Sesame is a voice-AI research and product company building speech-to-speech conversational models, voice characters, and smart-glasses hardware around the same speech-AI foundation. The lab was founded by Brendan Iribe, the co-founder and former chief executive of Oculus VR, and Ankit Kumar, and has been operating since 2024 as one of the most-visible insurgent voice-AI companies competing with ElevenLabs, OpenAI's realtime API, and Kyutai on conversational-voice quality. The company has released its Conversational Speech Model under an Apache 2.0 licence on GitHub, distinguishing itself from the closed-weight voice AI competition through an open-research posture.
At a glance
- Founded: 2024.
- Status: Private.
- Funding: Series A round disclosed; specific amounts and lead investor not publicly itemised in primary sources. Reported backers include Andreessen Horowitz and Spark Capital based on industry coverage.

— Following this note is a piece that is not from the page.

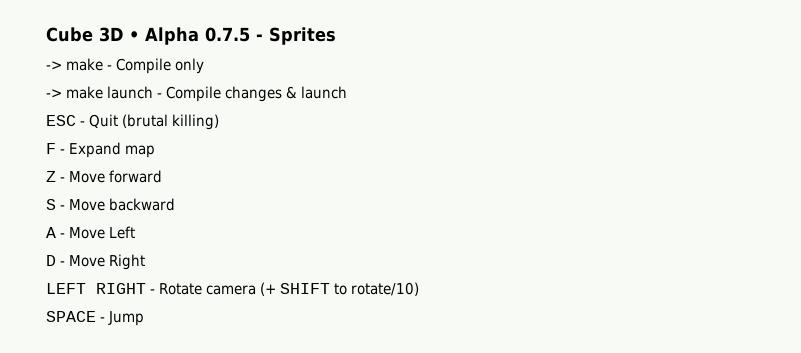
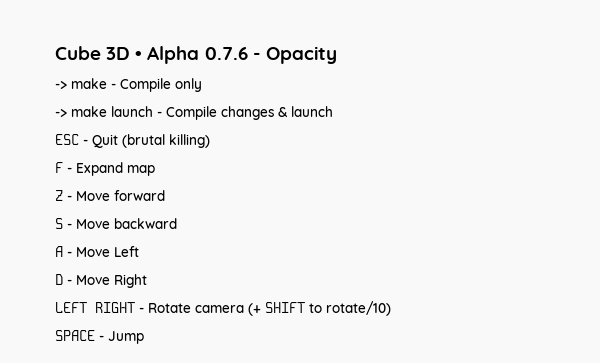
- Cube 3D • Alpha 0.7.5 - Sprites
+ Cube 3D • Alpha 0.7.6 - Opacity

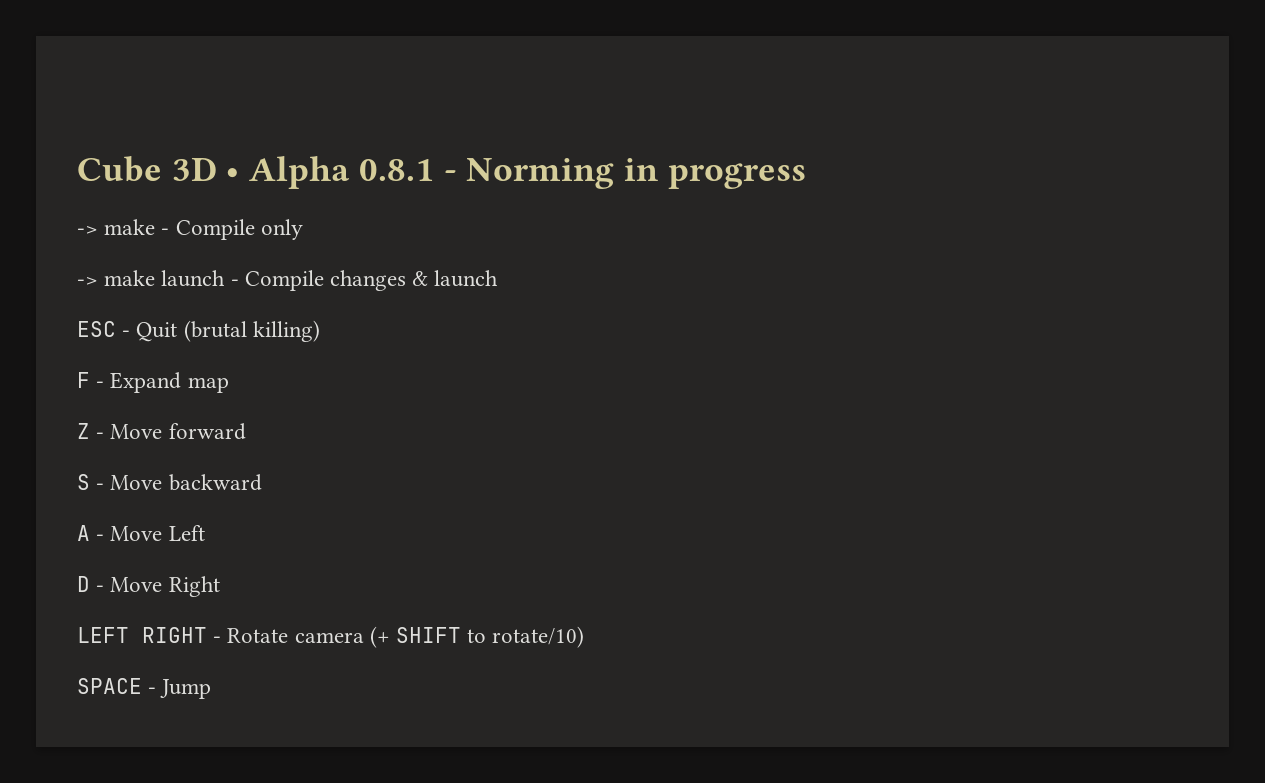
- Cube 3D • Alpha 0.7.6 - Opacity
+ Cube 3D • Alpha 0.8.1 - Norming in progress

- Co-founders: Brendan Iribe (co-founder of Oculus VR), Ankit Kumar.
- Notable technical team: Johan Schalkwyk (formerly of Google's speech-recognition team), Dan Lyth, Sefik Emre Eskimez, Zack Hodari, Cinjon Resnick, Ramon Sanabria, Raven Jiang.

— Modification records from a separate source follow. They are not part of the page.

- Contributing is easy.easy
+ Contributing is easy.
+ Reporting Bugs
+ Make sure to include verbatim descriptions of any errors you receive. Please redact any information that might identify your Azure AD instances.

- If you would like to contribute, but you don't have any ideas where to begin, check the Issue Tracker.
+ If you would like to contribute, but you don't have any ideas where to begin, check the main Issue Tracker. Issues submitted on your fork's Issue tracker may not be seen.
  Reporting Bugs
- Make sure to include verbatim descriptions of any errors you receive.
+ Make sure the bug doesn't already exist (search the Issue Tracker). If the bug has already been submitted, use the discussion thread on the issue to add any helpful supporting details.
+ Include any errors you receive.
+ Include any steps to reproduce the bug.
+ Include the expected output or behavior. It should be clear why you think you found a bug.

- Open weights: Yes. Conversational Speech Model (CSM) released under Apache 2.0 at SesameAILabs/csm.
- Flagship products: Maya and Miles voice characters; the underlying Conversational Speech Model (CSM) in Tiny (1B backbone / 100M decoder), Small (3B / 250M), and Medium (8B / 300M) sizes; smart-glasses hardware in development.
Origins
Sesame was founded in 2024 by Brendan Iribe and Ankit Kumar around a thesis that conversational voice was the next major human-computer interaction modality and that no existing voice-AI product had crossed what the company called "the uncanny valley of voice." Iribe is the co-founder and former chief executive of Oculus VR, the virtual-reality company acquired by Facebook (now Meta) in 2014 for approximately $2 billion. He left Facebook in 2018 and spent the intervening years exploring early-stage technology investments before co-founding Sesame.
The technical team that joined the founders includes several speech-AI researchers with strong prior credentials. Johan Schalkwyk previously led significant portions of Google's speech-recognition work, the line that produced Google Voice Search, the Pixel-line on-device speech recognition, and the Google Translate speech-to-speech pipeline. The remainder of the technical hires came from a mix of academic speech-and-audio labs and prior industry speech-AI roles.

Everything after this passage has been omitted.